==== TASK INPUT ====

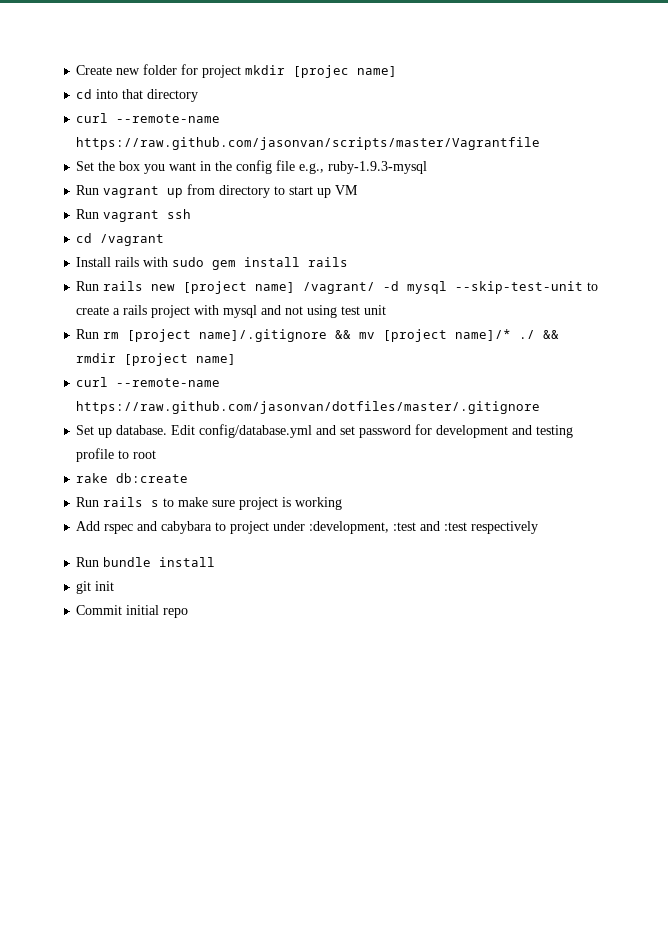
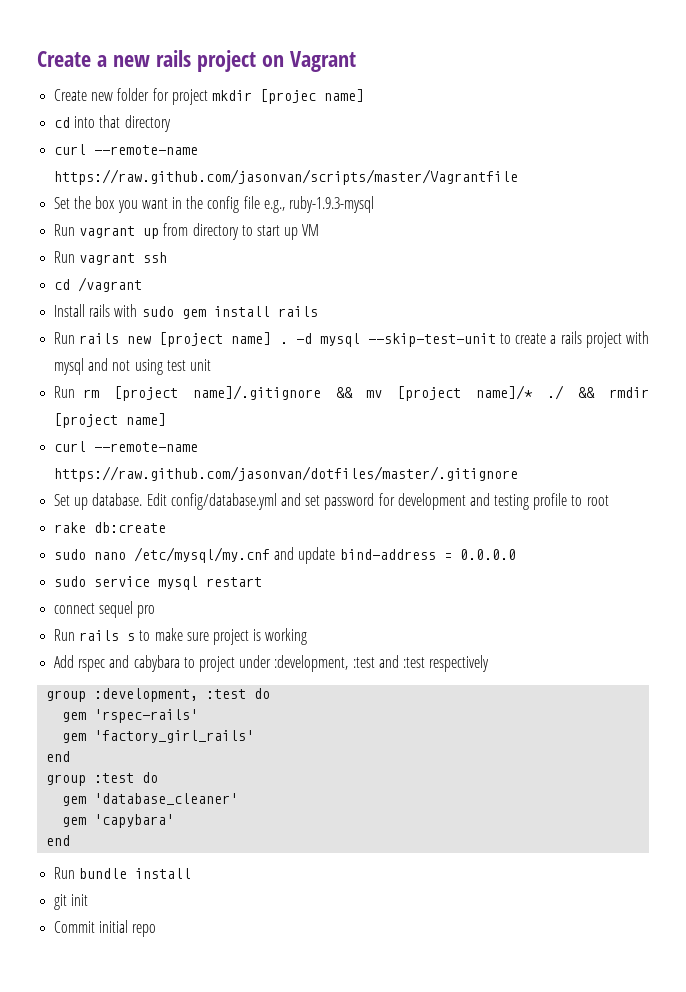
[76,65,113,75] Create -> [37,50,356,72] [54,89,88,101] Create a new rails project on Vagrant // Create
[303,282,376,294] /vagrant/ -> [279,342,288,344] .
(189, 478) none -> [54,547,516,564] [54,576,263,590] [54,601,156,618] // sudo nano /etc/mysql/my.cnf and update bind-address = 0.0.0.0 // sudo service mysql restart // connect sequel pro
(539, 527) none -> [46,688,271,702] [62,709,199,723] [62,730,255,743] [46,751,71,762] [46,772,159,786] [62,793,239,806] [62,814,175,828] [46,835,71,846] // group :development, :test do // gem 'rspec-rails' // gem 'factory_girl_rails' // end // group :test do // gem 'database_cleaner' // gem 'capybara' // end

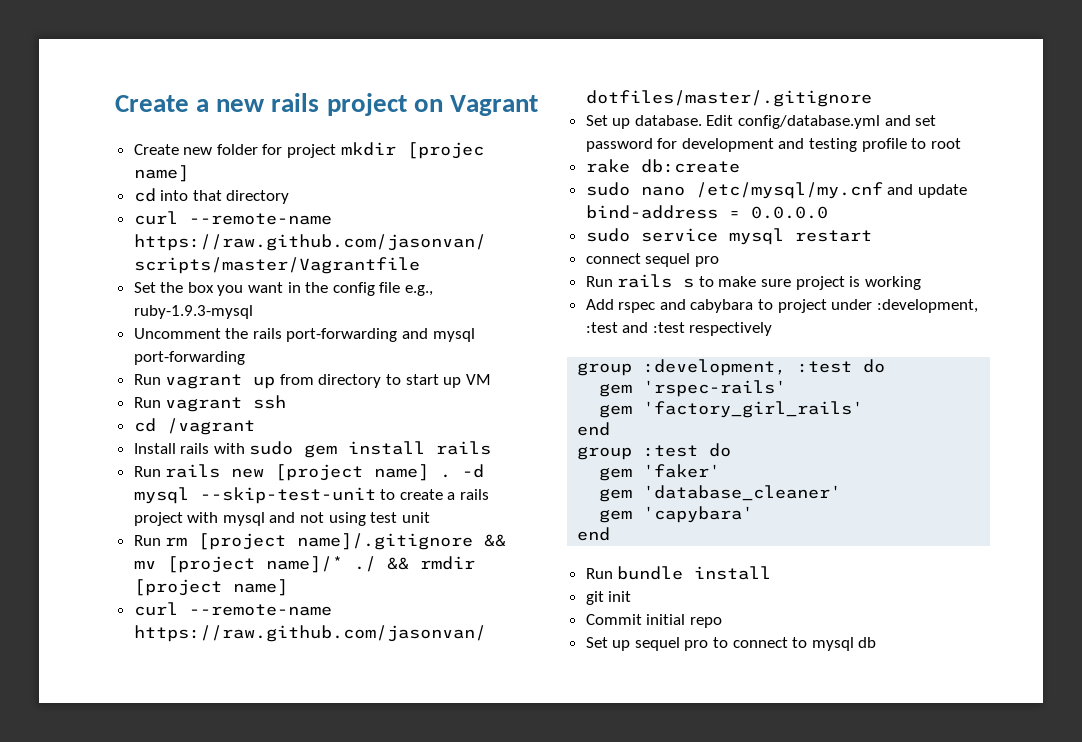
(374, 204) none -> [133,328,475,342] [133,351,245,365] // Uncomment the rails port-forwarding and mysql port-forwarding
(159, 777) none -> [599,464,721,481] // gem 'faker'
(157, 930) none -> [585,637,877,651] // Set up sequel pro to connect to mysql db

====

### PROMPT
Starting at the line that contains "(159, 777) none", retype each line through the end of the listing above and nothing else.

### OUTPUT FOR THIS TASK
(159, 777) none -> [599,464,721,481] // gem 'faker'
(157, 930) none -> [585,637,877,651] // Set up sequel pro to connect to mysql db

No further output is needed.